As soon as the sun came up they could hear the observation planes crisscrossing the sky. Shaftoe was ready to execute their escape plan, and he made sure that the men were too. He sent some of those SAS blokes down to reconnoiter the choke points along their exit route. Shaftoe himself just laid down on his back and stared up at the sky, watching those planes.

Did he know that the Germans knew now?

Ever since he'd woken up, a couple of SAS blokes had been following him around, staring at him. Shaftoe finally looked in their direction and nodded. They ran away. A moment later he heard wrenches crashing against the insides of toolboxes.

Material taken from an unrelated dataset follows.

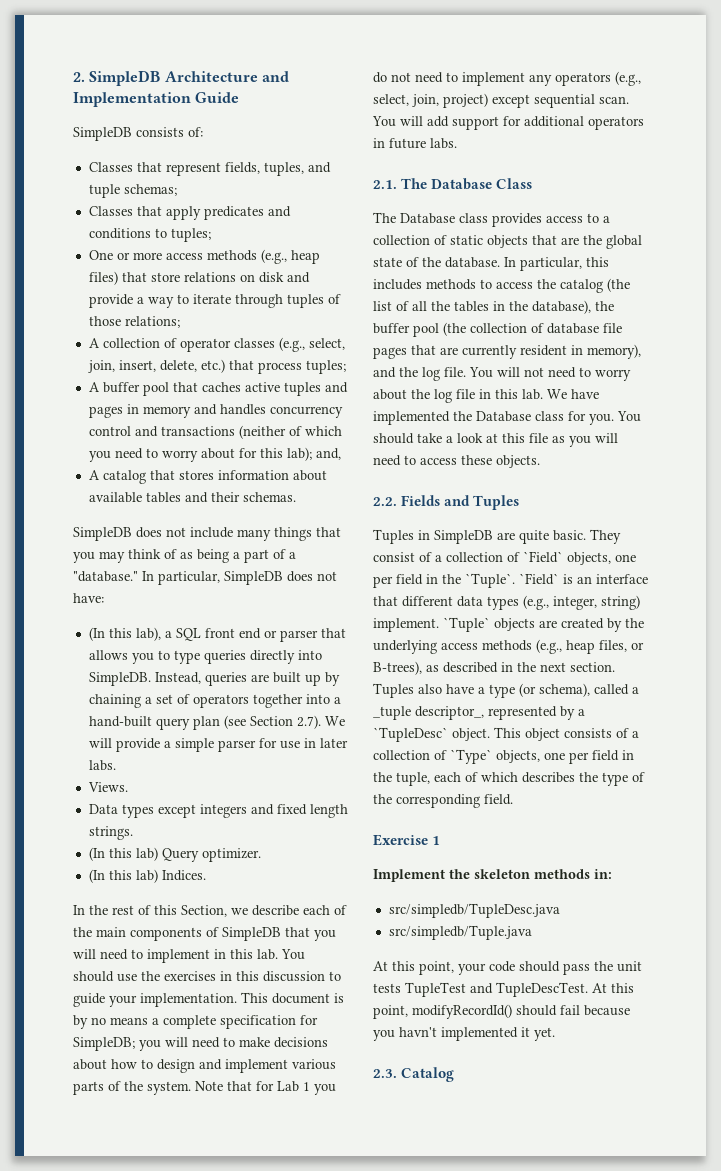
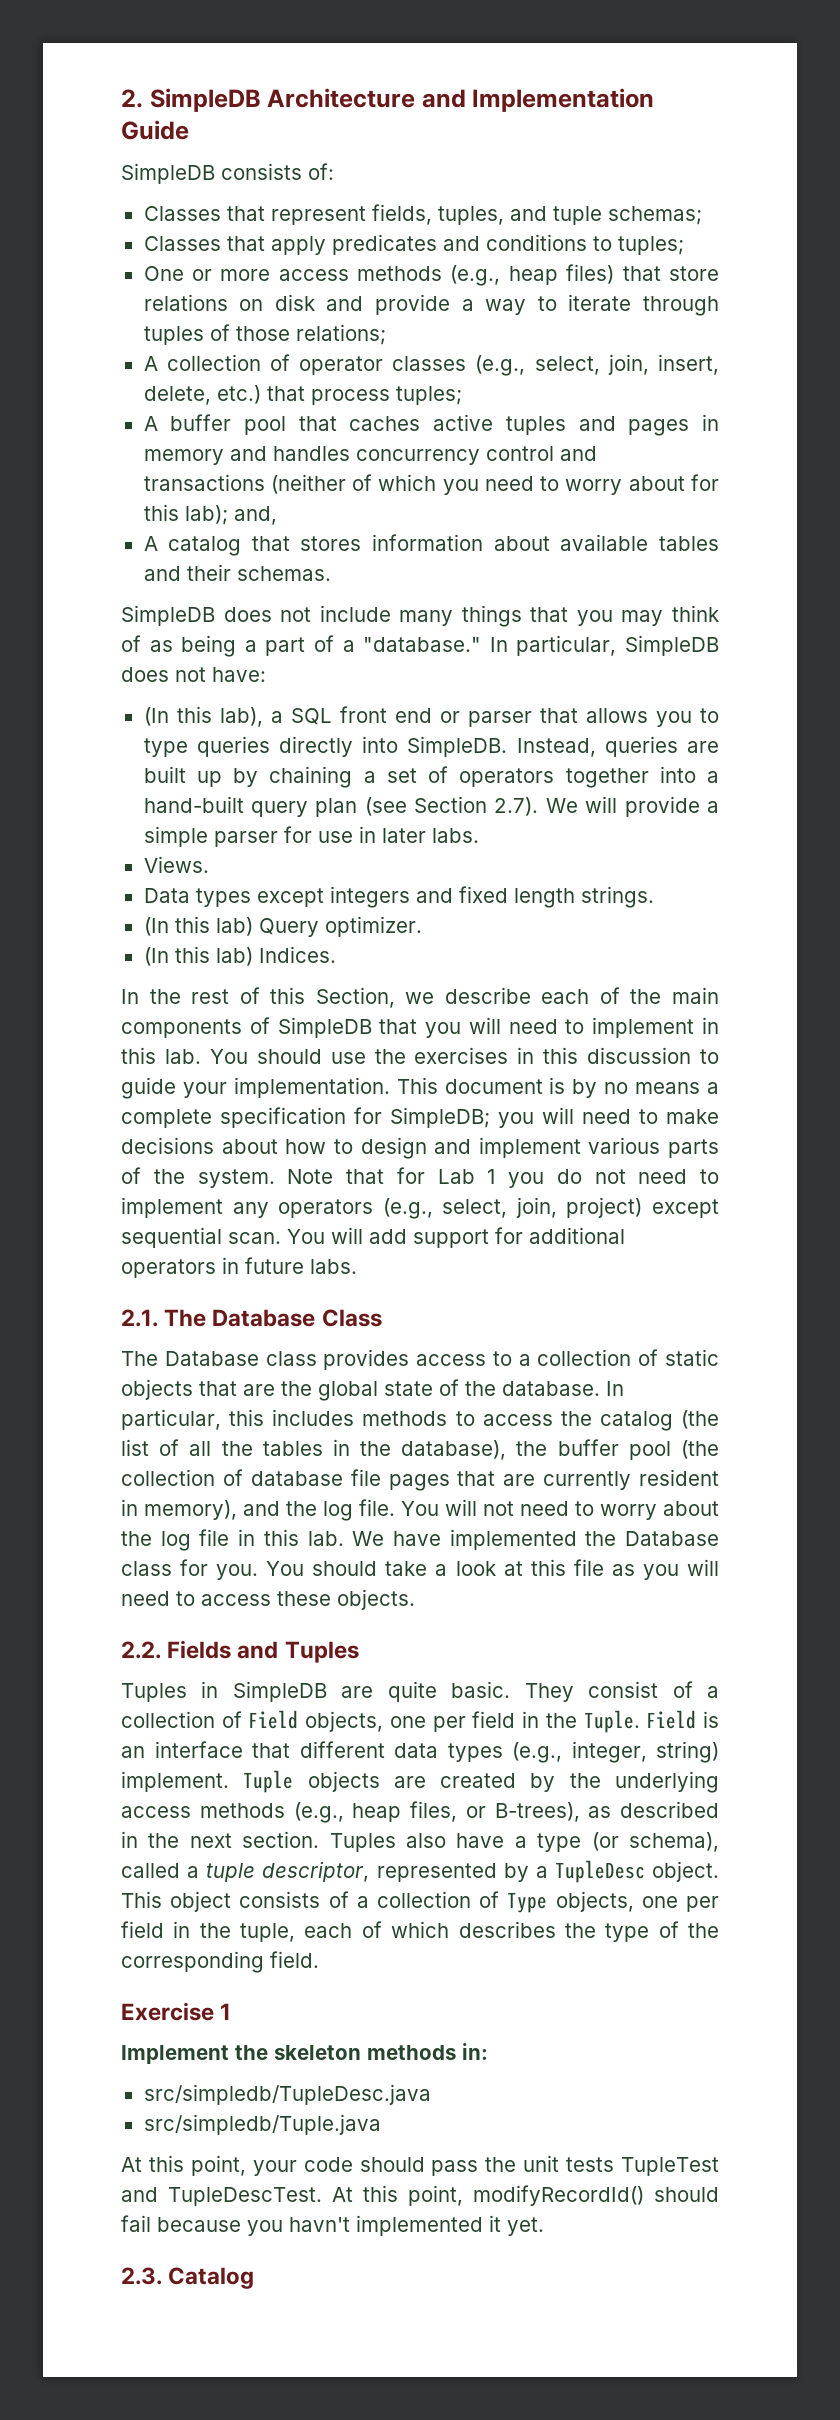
[523,551,636,565] [373,573,559,588] `Field` objects, one per field in the `Tuple`. `Field` -> [248,1710,697,1733] Field objects, one per field in the Tuple. Field
[443,617,490,632] `Tuple` -> [243,1770,294,1793] Tuple
[373,706,484,720] _tuple descriptor_, -> [206,1861,370,1882] tuple descriptor,
[373,727,448,742] `TupleDesc` -> [554,1860,645,1883] TupleDesc
[450,749,492,764] `Type` -> [507,1892,548,1913] Type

The Germans had observation planes all over the fucking sky. That was pretty strong circumstantial evidence that the Germans knew. And those planes were clearly visible to Shaftoe, so he could, arguably, know that they knew. But Colonel Chattan had ordered him to stay put "until positively sighted by Germans," whatever that meant.

One of those planes, in particular, was coming closer and closer. It was searching very close to the ground, cutting only a narrow swath on each pass. Waiting for it to pass over their position, Shaftoe wanted to scream. This was too stupid to be real. He wanted to send up a flare and get this over with.

Finally, in midafternoon, Shaftoe, lying on his back in the shade of a tree, looked straight up into the air and counted the rivets on the belly of that German airplane: a Henschel Hs 126* with a single swept-back wing mounted above the fuselage, so as not to block the view downwards, and with ladders and struts and giant awkward splay-footed landing gear sticking out all over. One German encased in a glass shroud and flying the plane, another out in the open, peering down through goggles and fiddling with a swivel-mounted machine gun. This one did all but look Shaftoe in the eye, then tapped the pilot on the shoulder and pointed down.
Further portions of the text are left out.